Vosotros no lo entenderéis, hasta que veáis estas realidades en Dios en el más allá. Pero, creedme, para los demonios es mejor existir que no existir. Es mejor existir con un cierto sufrimiento, que perder completamente la existencia. Algo es mejor que nada. Si no fuera por eso, Dios no mantendría en la existencia un lugar como ése. Horrible y lleno de sufrimiento, pero en el que también hay muchos momentos, la mayoría, en los que gozan de pequeños placeres naturales. La cantidad de sufrimiento que hay en el infierno es espantosa. Pero no hay sólo sufrimiento. 

Ningún predicador se excederá nunca en explicar lo terrible que es el infierno, los dolores que sufren sus moradores. El Averno es más duro de lo que jamás podáis imaginar. Pero, insisto, no es sólo sufrimiento. El Padre de todas las cosas no mantendría a ningún ser que existiera sólo como puro sufrimiento. Incluso para ellos es mejor existir, aunque ellos mismos si pudieran elegir, elegirían no existir. En el paroxismo de la tristeza, tomarían esa opción casi todos. Pero después, más calmados, entienden que la existencia es el gran don divino que permanece en ellos. La existencia con sus pequeñas alegrías y sus tristezas.

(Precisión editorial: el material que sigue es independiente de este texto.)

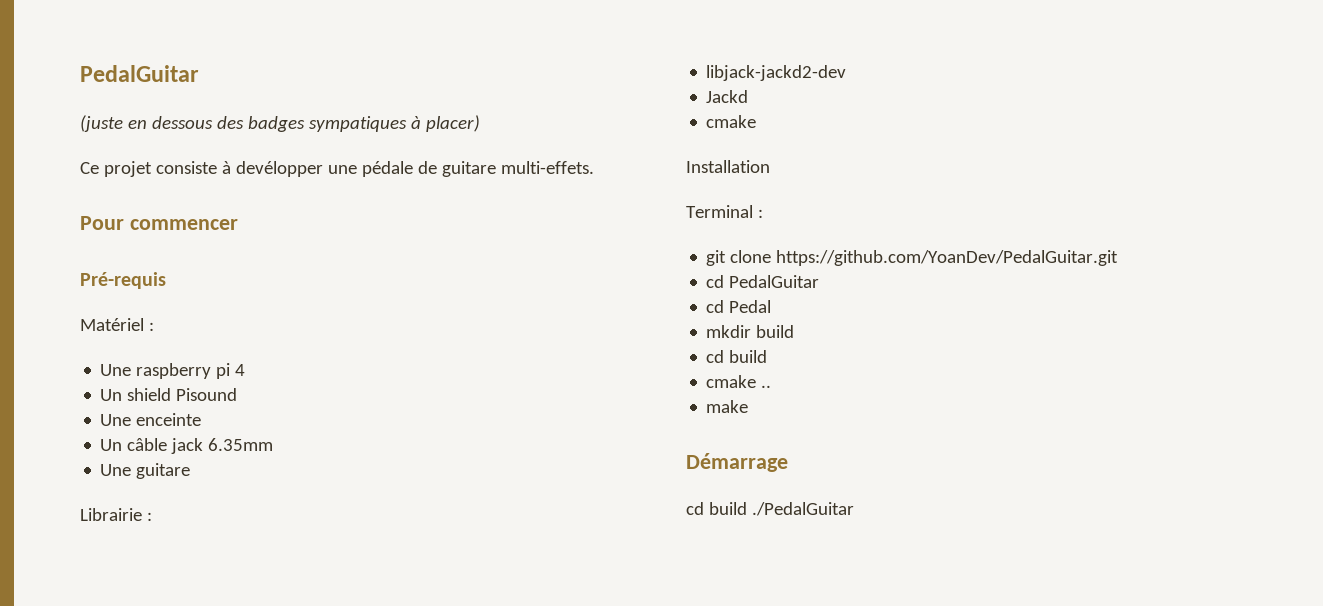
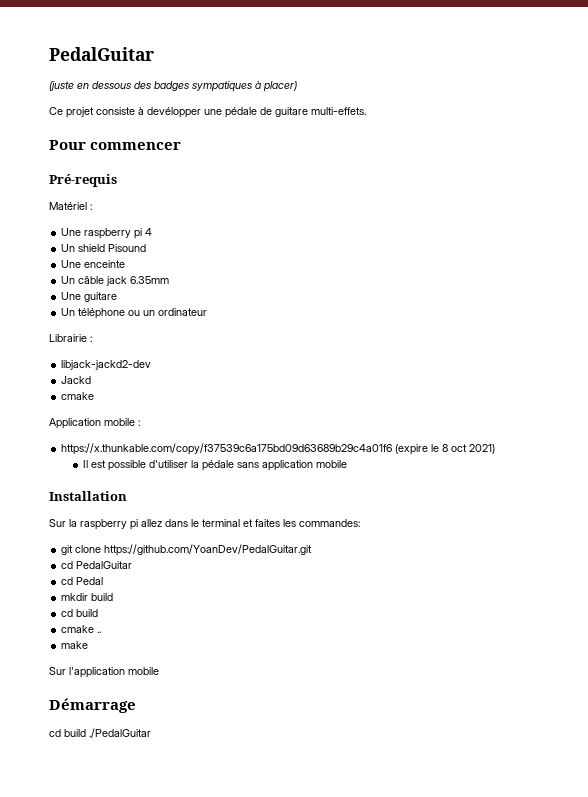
(191, 471) none -> [61,308,208,319] // Un téléphone ou un ordinateur
[686,160,770,173] [686,205,763,218] Installation // Terminal : -> [49,418,140,429] [61,443,496,455] [82,460,347,471] [49,491,127,501] [49,519,360,530] Application mobile : // https://x.thunkable.com/copy/f37539c6a175bd09d63689b29c4a01f6 (expire le 8 oct 2021) // Il est possible d'utiliser la pédale sans application mobile // Installation // Sur la raspberry pi allez dans le terminal et faites les commandes:
(749, 406) none -> [49,667,159,678] // Sur l'application mobile

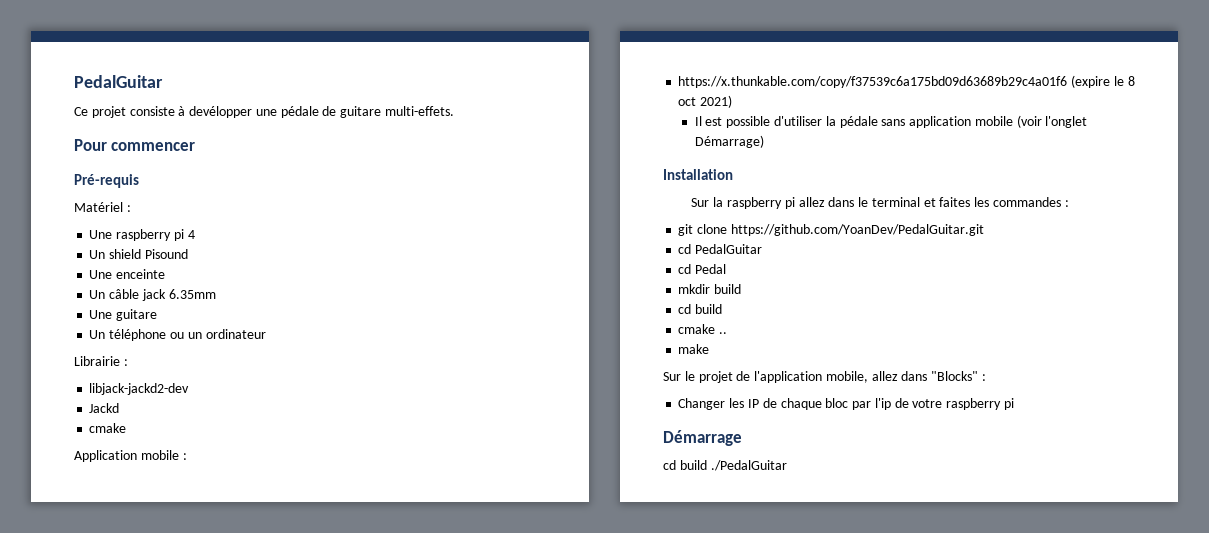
[49,47,154,61] [49,81,297,92] PedalGuitar // (juste en dessous des badges sympatiques à placer) -> [74,75,163,88] PedalGuitar
(347, 464) none -> [1016,115,1088,128] [694,135,764,148] (voir l'onglet Démarrage)
[299,519,360,527] commandes: -> [993,197,1069,207] commandes :
[69,667,159,678] l'application mobile -> [684,371,987,383] [678,398,1014,410] le projet de l'application mobile, allez dans "Blocks" : // Changer les IP de chaque bloc par l'ip de votre raspberry pi

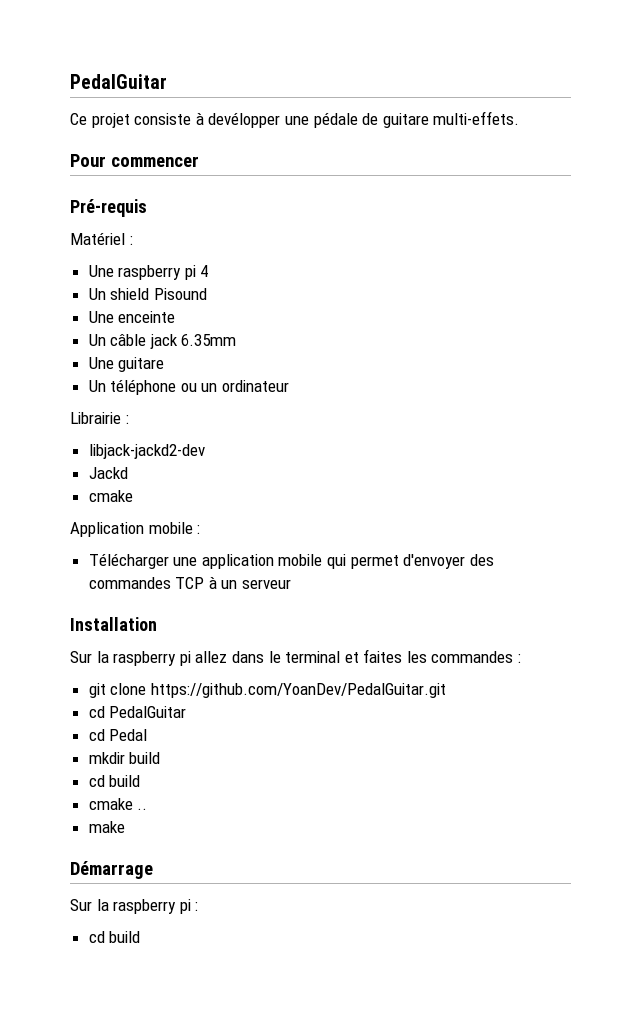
[678,75,1135,88] [678,95,733,108] [694,115,1088,128] [694,135,764,148] https://x.thunkable.com/copy/f37539c6a175bd09d63689b29c4a01f6 (expire le 8 oct 2021) // Il est possible d'utiliser la pédale sans application mobile (voir l'onglet Démarrage) -> [88,553,494,569] [88,576,292,589] Télécharger une application mobile qui permet d'envoyer des commandes TCP à un serveur
[663,371,987,383] [678,398,1014,410] [663,430,742,446] [663,460,787,471] // Sur le projet de l'application mobile, allez dans "Blocks" : // Changer les IP de chaque bloc par l'ip de votre raspberry pi // Démarrage // cd build ./PedalGuitar -> [70,861,153,879] [70,899,199,914] [88,931,141,943] // Démarrage // Sur la raspberry pi : // cd build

No penséis, sin embargo, que esas pequeñas alegrías hacen del infierno algo parecido a la existencia vuestra sobre la tierra. Ellos ya no tienen esperanza, en ellos mora el odio, ellos saben que existe el Cielo y que nunca entrarán en él. Ellos están acompañados por seres tan deformes, tan desagradables, que su compañía es también un peso más que hay que añadir a sus vidas.

El infierno tenía algo de isla desierta en medio del mar, sólo que alrededor de ellos sólo había un Océano de Oscuridad. Por otra parte, el infierno ofrecía la sensación de estar bajo tierra. Ofrecía esa sensación porque no podían avanzar hacia el Cielo donde estaban todos, donde estaba la Luz Radiante que sabían que nos llenaba de felicidad. Hacía el Ser y los seres no podían subir, y en otras direcciones estaba la Nada. Qué sentido tenía internarse en la oscuridad y el silencio. Antes de la creación del cosmos material no había espacio. De forma que hablo de forma figurada cuando afirmo que podían recorrer durante meses y años ese vacío, sin encontrar nada. No existía el espacio, pero sentíamos ese no-ser que les rodeaba. Pero no se arrepentían.

Los demonios no eran seres estables e inamovibles. Su psicología, sus emociones, su forma de ver las cosas, cambiaban, evolucionaban. En algunos aspectos mejoraban, en otros empeoraban. Pero lo que les definía como demonios era que se aferraban a su decisión. Se dolían del error que habían cometido, reconocían el error que habían cometido. Pero en las áridas tierras de su voluntad, ya no germinaba la vida.

Creedme, todos los que quisieron arrepentirse, pudieron hacerlo. Los que cayeron en el infierno, fueron los que se aferraron a su propia decisión. Dios no podía obligarles al Bien, quisieran o no.  El Tártaro no era una posibilidad más entre varias, era la única posibilidad para aquellos que se niegan de forma definitiva. ¿Uno puede negarse definitiva e irrevocablemente? La respuesta es sí. No es fácil, pero se puede lograr. No es fácil perder a Dios irrevocablemente, pero os aseguro que los habitantes del infierno están allí, porque lo han conseguido. Sólo el odio puede resistir al amor. Ellos lograron engendrar el odio suficiente, para cerrar herméticamente sus corazones.